Does it educate? I find it politically revealing, but chiefly about eras I already know something about. It is funny, in a sad way, to see the shift from the social-policy topics of the mid-90s towards the rhetoric of terror and warfare under the present administration; and in looking at the statistics for the years preceding, say, the world wars, one can see omens. In 1857, “slavery” floats to the top of the chart, with an ominous 32 occurrences. “Banks”, “depression”, and “unemployment” dominate in 1931; “housing”, “production”, “prosperity” in 1949. But there are other years which are opaque to me and reveal mostly how entirely we forget what must have seemed very deep concerns. Why, in 1924, was “nitrogen” so important? 1906 gives us “colored”, “judge”, “rape”, “mob”, “race”, “negro”, “lynching” — the significance horrible but unmistakeable — but what do we make of “pelagic”? On the other hand, how dull were things in 1827, that the most characteristic word of the State of the Union address was “conformably”? A timeline of US history running down the right side of the screen helps, but not enough. To understand any of this thoroughly would require actually reading the speeches in question, not just scanning their statistics for the most telling signs.

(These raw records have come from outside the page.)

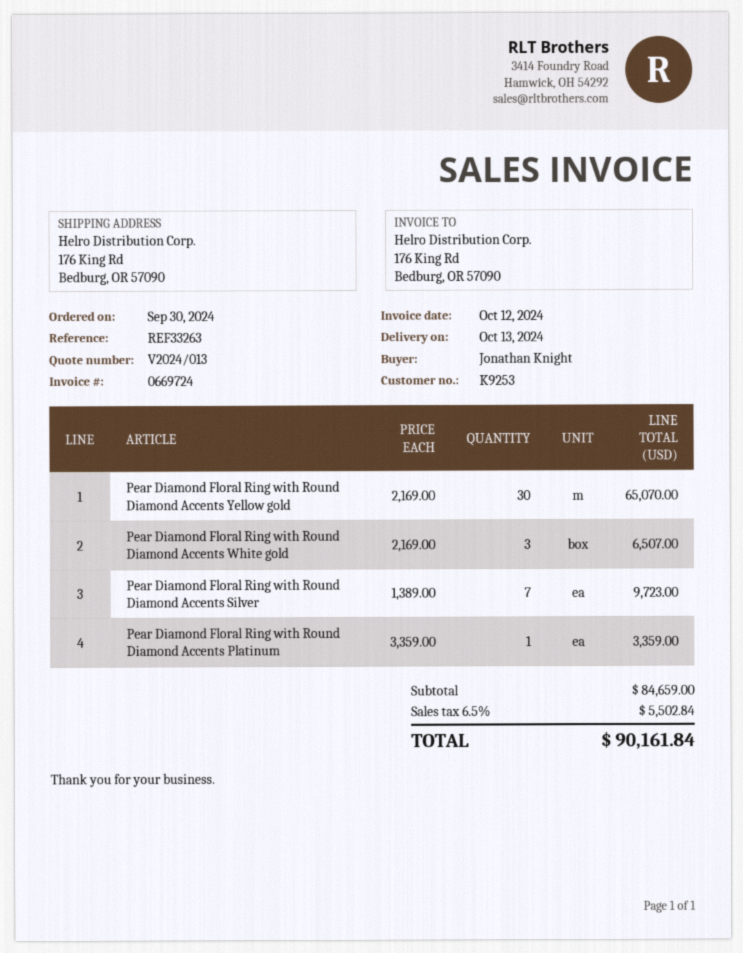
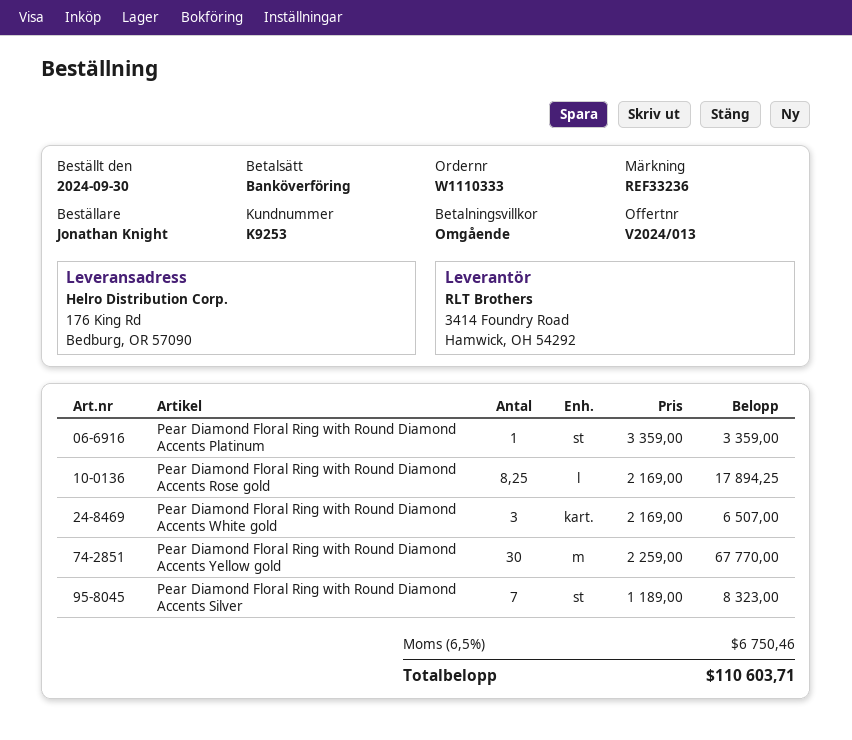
reference: REF33263 -> REF33236
Pear Diamond Floral Ring with Round Diamond Accents Yellow gold: 30 x 2169.00 = 65070.00 -> 30 x 2259.00 = 67770.00
Pear Diamond Floral Ring with Round Diamond Accents Silver: 7 x 1389.00 = 9723.00 -> 7 x 1189.00 = 8323.00
Pear Diamond Floral Ring with Round Diamond Accents Rose gold: none -> 8.25 x 2169.00 = 17894.25
tax: 6.5% = 5502.84 -> 6.5% = 6750.46
total: 90161.84 -> 110603.71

I find this tool alluring. I first ran into it a few months ago but I have returned several times to play with it, and have shown it to others. The appeal lies not just the smooth way that the words move around the screen that I like (though that’s part of it) or the important-looking starkness of the color scheme (how much different would this site be if executed sedately in blue and grey?). There’s also a sense of satisfaction in having so much information in so manipulable a form. We live with information overload all the time. This sort of tool says: don’t worry, you do not have to be overwhelmed; you can control and understand this huge wad of material; it’s at your disposal.

What I’m not sure of is how much it has to reveal. It demonstrates, certainly, that we can pulp a continuous text, something with structure and persuasive power, and reduce it down to its most-potent, most-relevant words. The fibrous structure, though — the arguments, the rhetorical devices, the flaws and inanities — all this is lost. And since one of the great failures of our current political discourse is the tendency to use single words rather than sentences — to deal in labels and packaged ideologies, rather than in articulate rebuttals and subtle distinctions — I wonder how much this tool is a symptom of the very decline it tries to demonstrate.

I’m not entirely knocking it. I think it’s a neat thing, cleverly made, enjoyable to use, and in many ways instructive. Moreover — in its defense — it lays out a rudimentary historical context, and also provides the full text of every speech for the user to peruse if he wants to find something out. (“pelagic”, it turns out, was at issue in 1906 because of the environmentally destructive practice of hunting seals at sea.) It offers a detailed account of its own methodologies, and the explanatory essay addresses many of the points I’ve raised, even agreeing that this statistical method is an incomplete and shallow way of addressing a body of text.

There’s one thing the essay doesn’t talk about, though. Namely, in my observation the SOTU tool chiefly reinforces conclusions the user was already inclined to draw. It offers the reader/user great interpretive freedom: this may be a good thing in a tool (and I find I keep calling it a tool, rather than a game, artwork, text, fiction, etc.), except that — by shedding context and structure — it offers more interpretive freedom than the texts on which it is based. When confronted with symbols juxtaposed semi-randomly (or apparently semi-randomly), the human reaction is to ignore confusing data and to draw the connections that appeal. This kind of tool encourages us to play at linguistic tessomancy, finding whatever we want to find in the dregs of speech.